Während Energie und Lebensmittel die Inflation bremsen, sorgen Dienstleistungen für kräftige Preissteigerungen. Mit einem Plus von 3,9 Prozent liegen sie deutlich über der Gesamtinflation.

Besonders heftig trifft es Versicherungsnehmer: Versicherungen verteuerten sich um 12,3 Prozent, wobei Kfz-Versicherungen mit einem Anstieg von 26 Prozent herausstechen. Auch soziale Einrichtungen (+8,1%), Restaurants (+6,8%) und Autowerkstätten (+6,2%) verlangen deutlich mehr.

Gute Nachrichten gibt es für Flugreisende: Flugtickets wurden um 6 Prozent günstiger. Allerdings gilt das nur für internationale Flüge – Inlandsflüge verteuerten sich um 3 Prozent.

Was bedeutet das für Verbraucher?

Die aktuellen Zahlen zeigen: Die Inflation schwächt sich zwar ab, belastet Verbraucher aber weiterhin. Besonders bei Dienstleistungen müssen Bürger tiefer in die Tasche greifen. Wer clever einkauft, kann aber durchaus sparen:

  • Beim Heizen lohnt sich ein Vergleich: Während Fernwärme extrem teuer wurde, sanken die Preise für Holz und Pellets.
  • Bei Lebensmitteln gilt: Molkereiprodukte wurden günstiger, bei Öl und Süßwaren sollte man genau hinschauen.
  • Wer eine Versicherung abschließen will, sollte besonders sorgfältig vergleichen – hier stiegen die Preise am stärksten.
  • Flugreisen ins Ausland sind günstiger geworden – ein guter Zeitpunkt für den nächsten Urlaub?

Inflationsrechner gibt Auskunft über persönliche Inflationsrate

Mit dem persönlichen Inflationsrechner des Statistischen Bundesamtes können Verbraucherinnen und Verbraucher ihre monatlichen Konsumausgaben für einzelne Güterbereiche entsprechend des eigenen Verbrauchsverhaltens anpassen und eine persönliche Inflationsrate berechnen. Darüber hinaus bietet das Preis-Kaleidoskop einen Überblick über die Preisentwicklung und die Gewichte verschiedener Güter.

Insgesamt zeigt sich: Die Inflation hat sich zwar abgeschwächt, ist aber noch lange nicht besiegt.

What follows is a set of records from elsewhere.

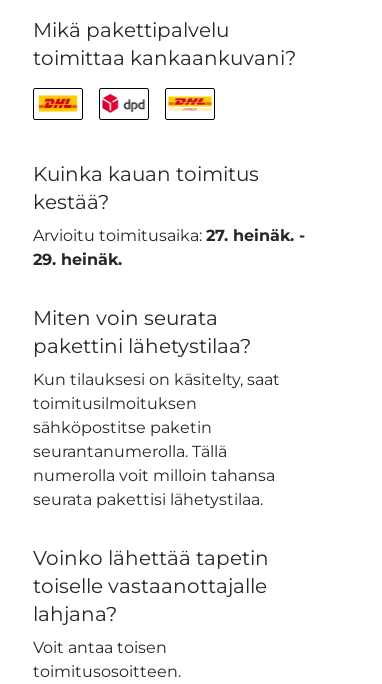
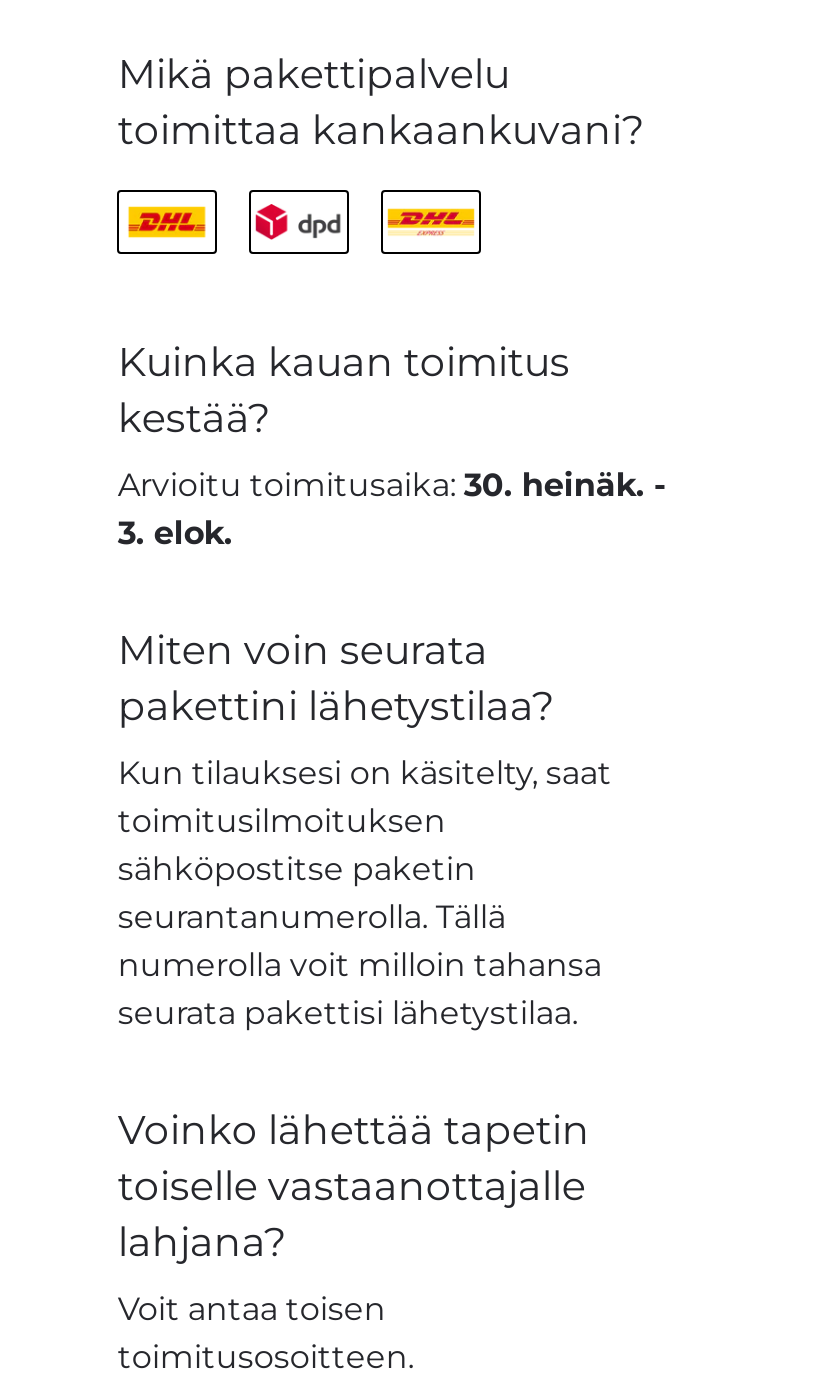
- Arvioitu toimitusaika: 27. heinäk. -
- 29. heinäk.
+ Arvioitu toimitusaika: 30. heinäk. -
+ 3. elok.
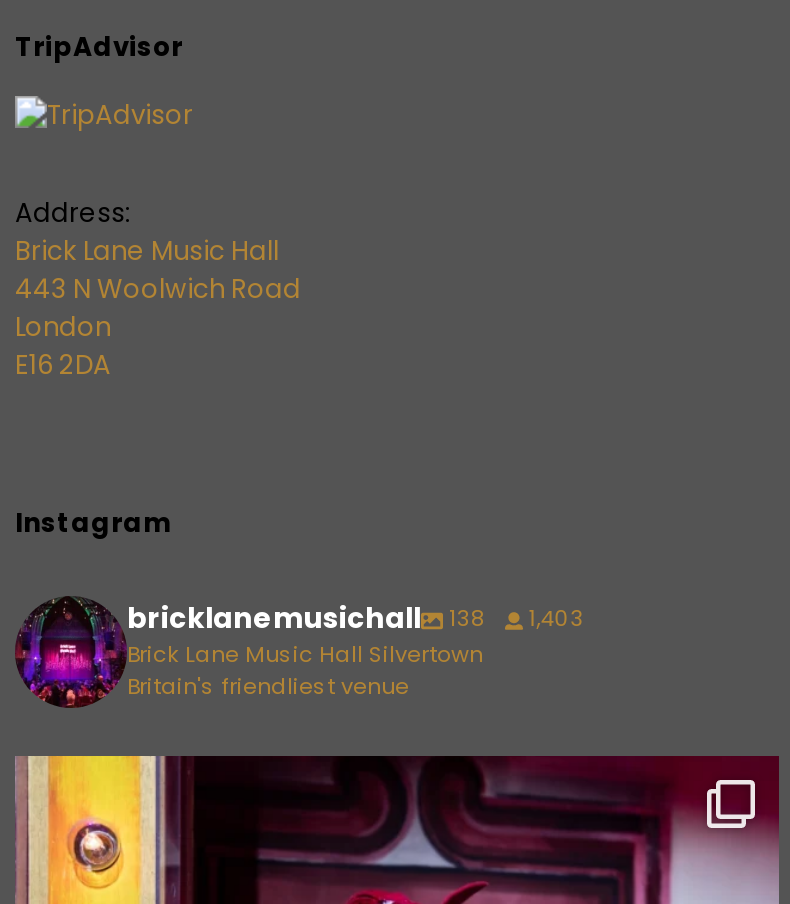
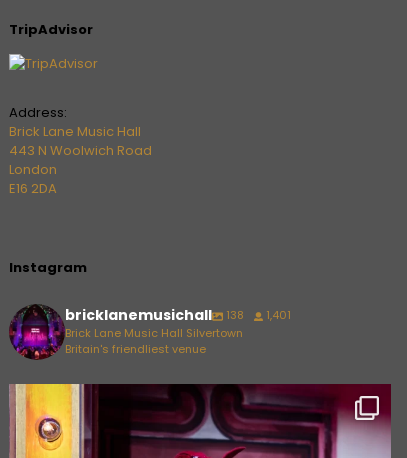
- bricklanemusichall 138 1,403
+ bricklanemusichall 138 1,401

Verbraucher müssen weiterhin genau hinschauen, wo sie ihr Geld ausgeben. Wer die Preisentwicklungen im Blick behält, kann aber durchaus Einsparpotenziale nutzen.

Die kommenden Monate werden zeigen, ob sich der Trend fortsetzt. Experten gehen davon aus, dass die Inflation weiter sinken wird. Bis dahin heißt es für Verbraucher: Augen auf beim Einkaufen und clever sparen, wo es möglich ist.